China’s foreign minister said on Sunday new U.N. Security Council sanctions on North Korea were the right response to a series of missile tests, but dialogue was vital to resolve a complex and sensitive issue now at a “critical juncture”.
Wang Yi said the U.N. resolution’s call for a return to talks emphasized that diplomatic and peaceful means were necessary to avoid tensions and it was necessary to prevent the crisis from escalating.
The U.N. Security Council unanimously imposed new sanctions on North Korea on Saturday that could slash by a third the Asian state’s $3 billion annual export revenue over Pyongyang’s two July intercontinental ballistic missile tests.
“After the implementation of the resolutions, the Korean peninsula issue enters into a critical juncture,” Wang told reporters on the sidelines of a regional foreign ministers’ meeting in Manila.
“We call on all sides to take a responsible attitude when making judgments and taking actions…. We cannot do one and neglect the other.

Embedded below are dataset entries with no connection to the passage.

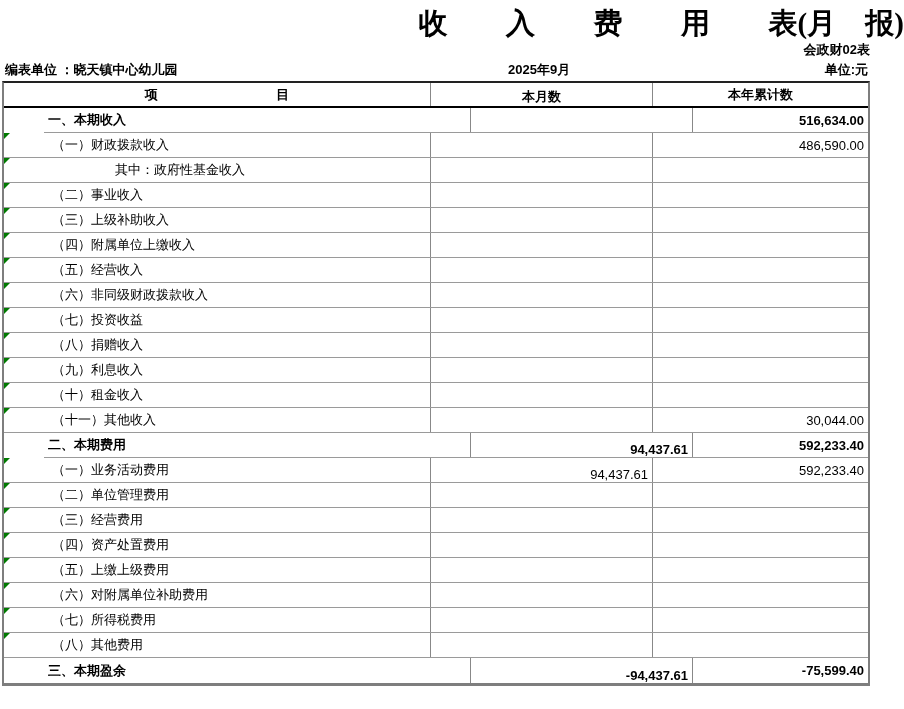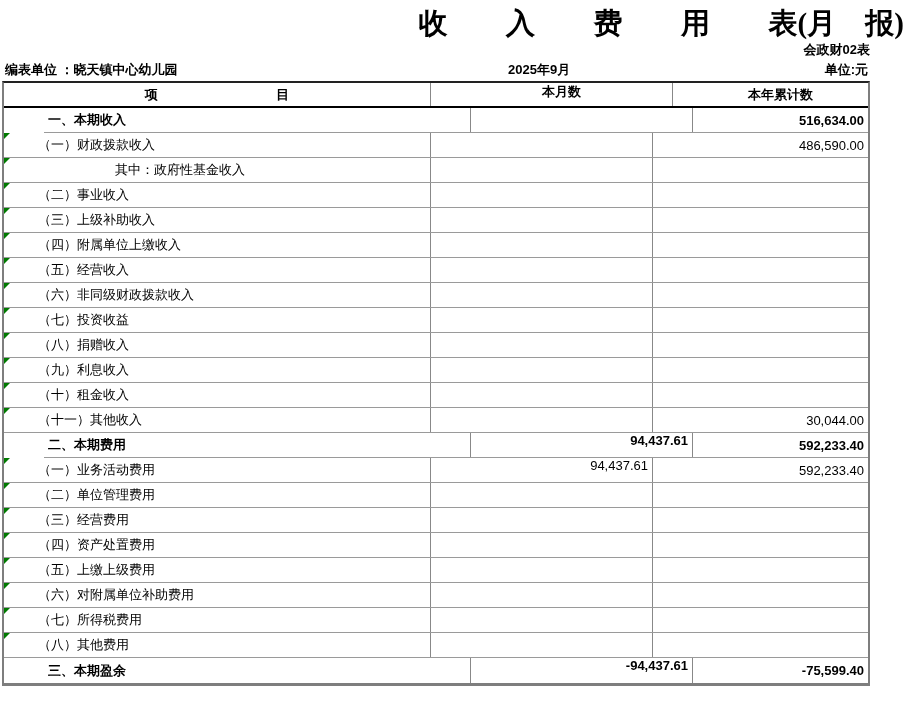--- a/index.html
+++ b/index.html
@@ -27,37 +27,37 @@
   .info-period{position:absolute;left:503px;top:0;}
   .info-currency{position:absolute;right:0;top:0;}
 
   .report-table{
     position:absolute;left:2px;top:81px;width:864px;
     border:2px solid #7e7e7e;border-top-color:#222;border-bottom-width:3px;
     background:#fff;
   }
   .row{display:flex;align-items:center;font-size:13px;}
   .thead{
-    height:23px;border-bottom:2px solid #000;font-weight:bold;gap:20px;
+    height:23px;border-bottom:2px solid #000;font-weight:bold;
   }
   .body-row{height:25px;border-bottom:1px solid #9a9a9a;box-sizing:border-box;}
   .body-row:last-child{border-bottom:none;}
   .bold{font-weight:bold;margin-left:40px;}
 
   .c1{width:427px;border-right:1px solid #888;box-sizing:border-box;
       height:100%;display:flex;align-items:center;position:relative;overflow:hidden;}
   .c2{width:222px;border-right:1px solid #888;box-sizing:border-box;
-      height:100%;display:flex;align-items:flex-start;justify-content:flex-end;position:relative;}
+      height:100%;display:flex;align-items:flex-end;justify-content:flex-end;position:relative;}
   .c3{flex:1;height:100%;display:flex;align-items:center;justify-content:flex-end;position:relative;}
 
   .th-c{justify-content:center;}
   .th-item-text{white-space:pre;word-spacing:115px;}
 
   .item-text{padding-left:4px;white-space:nowrap;}
-  .indent-1 .item-text{padding-left:34px;}
+  .indent-1 .item-text{padding-left:48px;}
   .indent-2 .item-text{padding-left:111px;}
   .num{padding-right:4px;white-space:nowrap;}
 
   .flag{
     position:absolute;top:0;left:0;width:0;height:0;
     border-top:6px solid #007a00;border-right:6px solid transparent;
   }
 
   .preparer{
     position:absolute;left:722px;top:714px;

Sanctions are needed but sanctions are not the final goal,” Wang said.
North Korea has been under U.N. sanctions since 2006 over its ballistic missile and nuclear programs. The new measures were a response to five nuclear tests and four long-range missile launches.
The latest, U.S.-drafted resolution bans North Korean exports of coal, iron, iron ore, lead, lead ore and seafood and prohibits countries from hiring additional North Korean laborers. It also bans new joint ventures with North Korea.
The North Korea standoff is expected to dominate Monday’s ASEAN Regional Forum (ARF), which gathers 27 foreign ministers – including those of Russia, Japan, the United States, China and North and South Korea – to discuss security issues.